Claire x Bosco
2021 | 25 minutes | Kinyarwanda with English subtitles | Rwanda
In Claire x Bosco, Mutiganda wa Nkunda explores the psychological impact the pandemic has had on working class women in Rwanda. The film was produced as part of ‘Visualizing the Virus’ project by the University of Global Health Equity, in which four Rwandan filmmakers were invited to make short films that explored how Rwandans coped with the COVID-19 pandemic.
The screening of this film was followed by a discussion between the filmmaker Mutiganda wa Nkunda, researcher Injonge Karangwa, and lawyer Alice Bullard.
About the Filmmaker
Mutiganda wa Nkunda is a Rwandan self-taught filmmaker and a former film journalist. Having worked on TV series and films, he focuses primarily on women’s struggles in contemporary Rwanda. His debut feature film Nameless won the best screenplay award at The Panafrican Film and Television Festival of Ouagadougou as well as best actress at Brussels International Film Festival.
As a producer, his feature film A Taste of Our Land won Best first narrative feature film award at PanAfrican Film Festival 2020 and was nominated in 2 categories at AMAAs 2021 winning Best first feature film. Apart from filmmaking, he’s also the co-founder of 250 Film Experiment, a collective of Rwandan filmmakers as well as the co-curator of its cine-club. He also teaches screenwriting with various film institutions in Rwanda.

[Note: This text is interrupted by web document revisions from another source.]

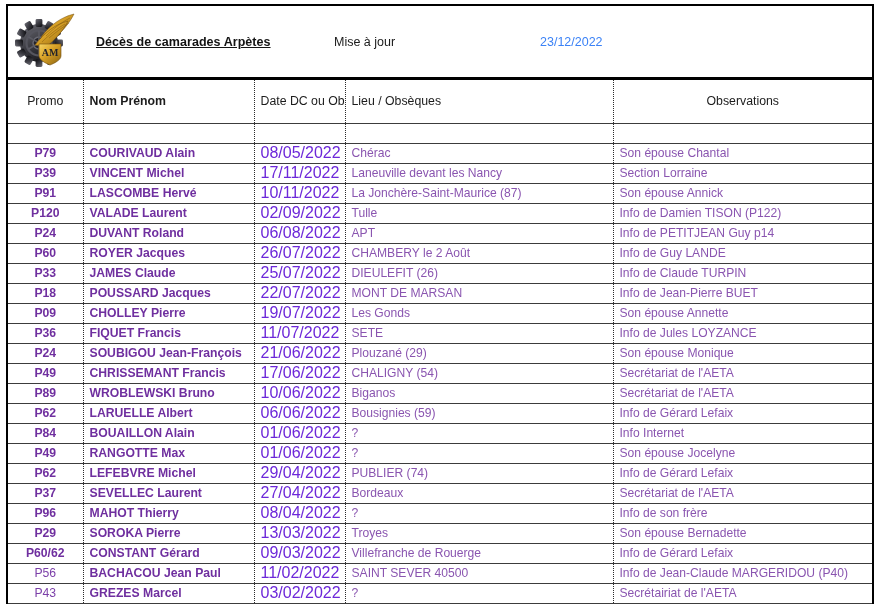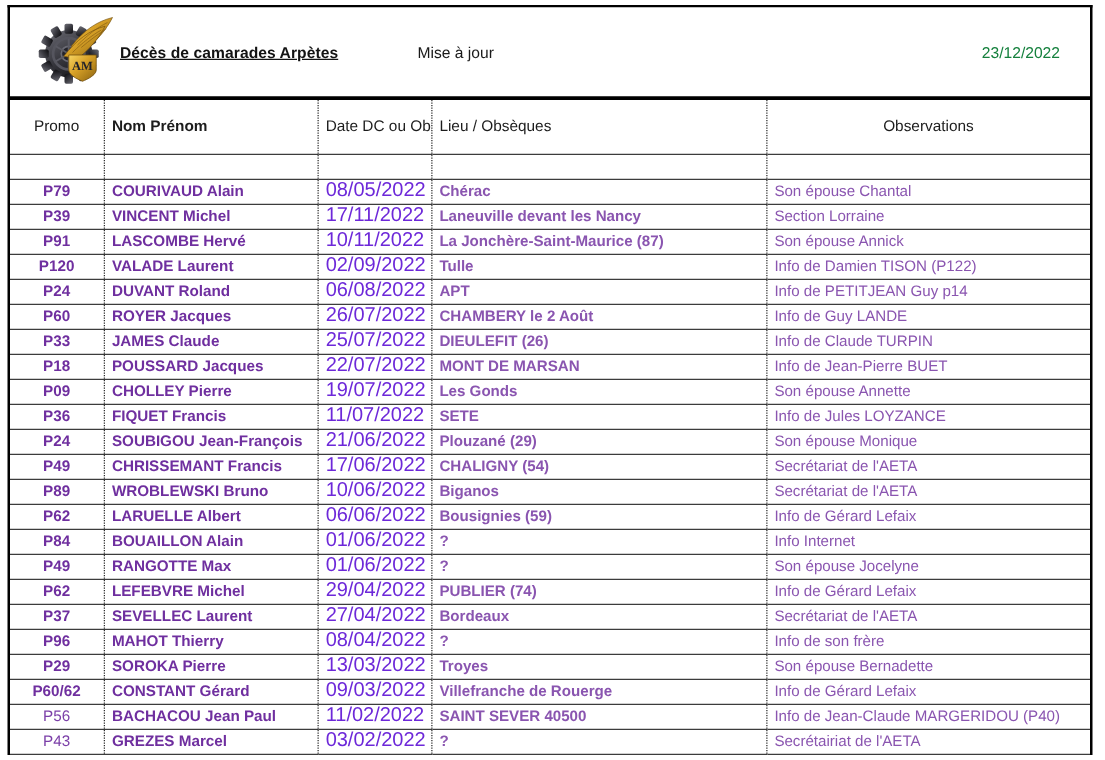--- a/index.html
+++ b/index.html
@@ -80,10 +80,10 @@
   .header-date {
     font-size: 12.5px;
     font-weight: normal;
-    color: #15803d;
+    color: #3b82f6;
     white-space: nowrap;
     flex: 1;
-    text-align: right;
+    text-align: left;
     padding-right: 24px;
   }
 

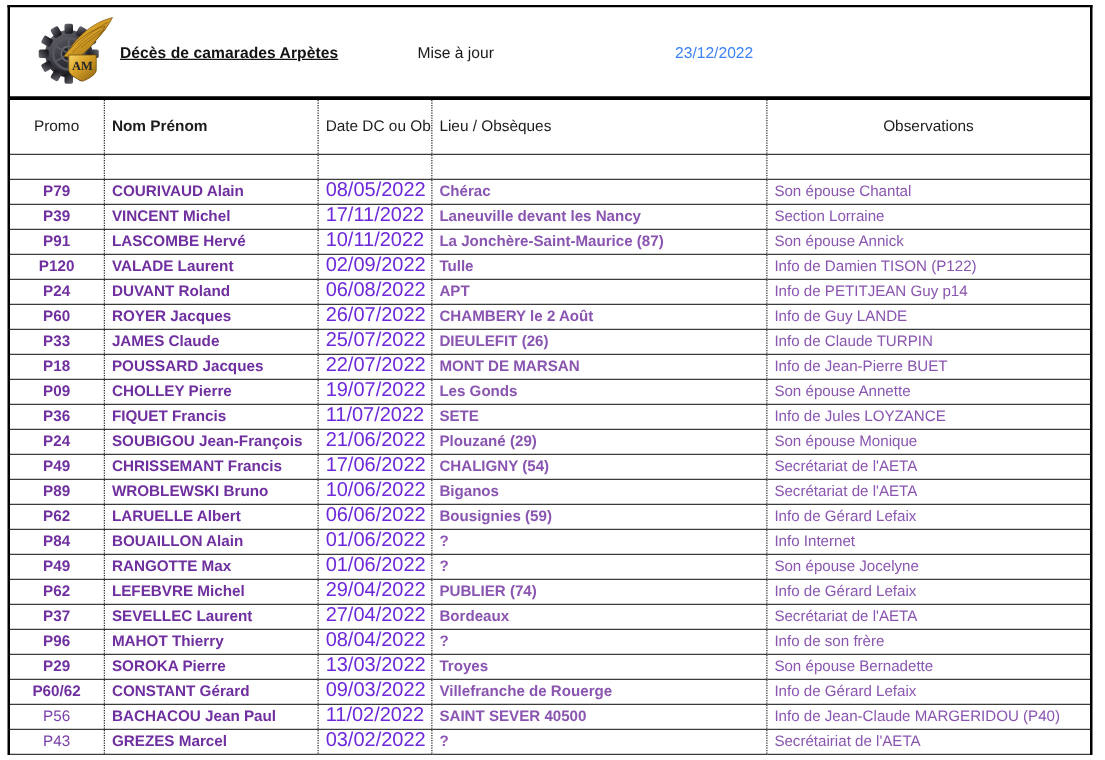--- a/index.html
+++ b/index.html
@@ -52,7 +52,7 @@
     height: 58px;
     display: flex;
     align-items: center;
-    justify-content: flex-end;
+    justify-content: flex-start;
     padding-left: 6px;
     box-sizing: border-box;
   }

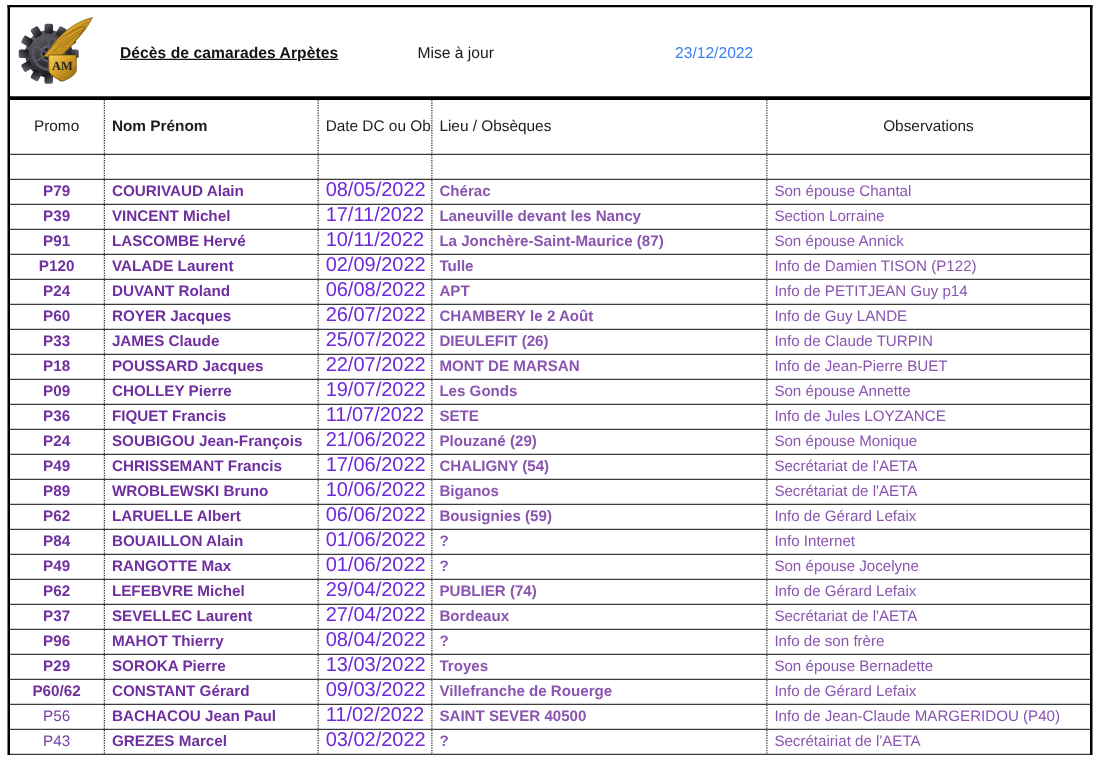--- a/index.html
+++ b/index.html
@@ -160,7 +160,7 @@
   td.lieu {
     text-align: left;
     font-size: 12.1px;
-    font-weight: bold;
+    font-weight: normal;
     color: #8a55b0;
     padding-left: 8px;
   }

About the Historian and Lawyer
Alice Bullard is a Washington DC based lawyer, with a practice in human rights, trafficking, personal status, and mediation. She serves clients in the USA and abroad. She has worked in human rights in West Africa since the late 1990s. From 1994 to 2007 Bullard was a professor of history at the Georgia Institute of Technology in Atlanta Georgia, where she co-founded the Human Rights Initiative with the generous sponsorship of the B Wardlaw Foundation. Her publications include Exile to Paradise, (Stanford University Press, 2000), Human Rights in Crisis, (Ashgate 2008), and Mauritania Look, The Struggle for Human Rights (IRA-USA 2014), as well as numerous essays.
About the Researcher
Injonge Karangwa is Global Health Researcher, singer and songwriter. In 2019 she founded the Hamwe Festival at the University of Global Health Equity, an annual event with the mission to enable collaborations between Health and Creative sectors to generate health outcomes and research on collective wellbeing. Karangwa also creates content for museums and specializes in mental health public engagement.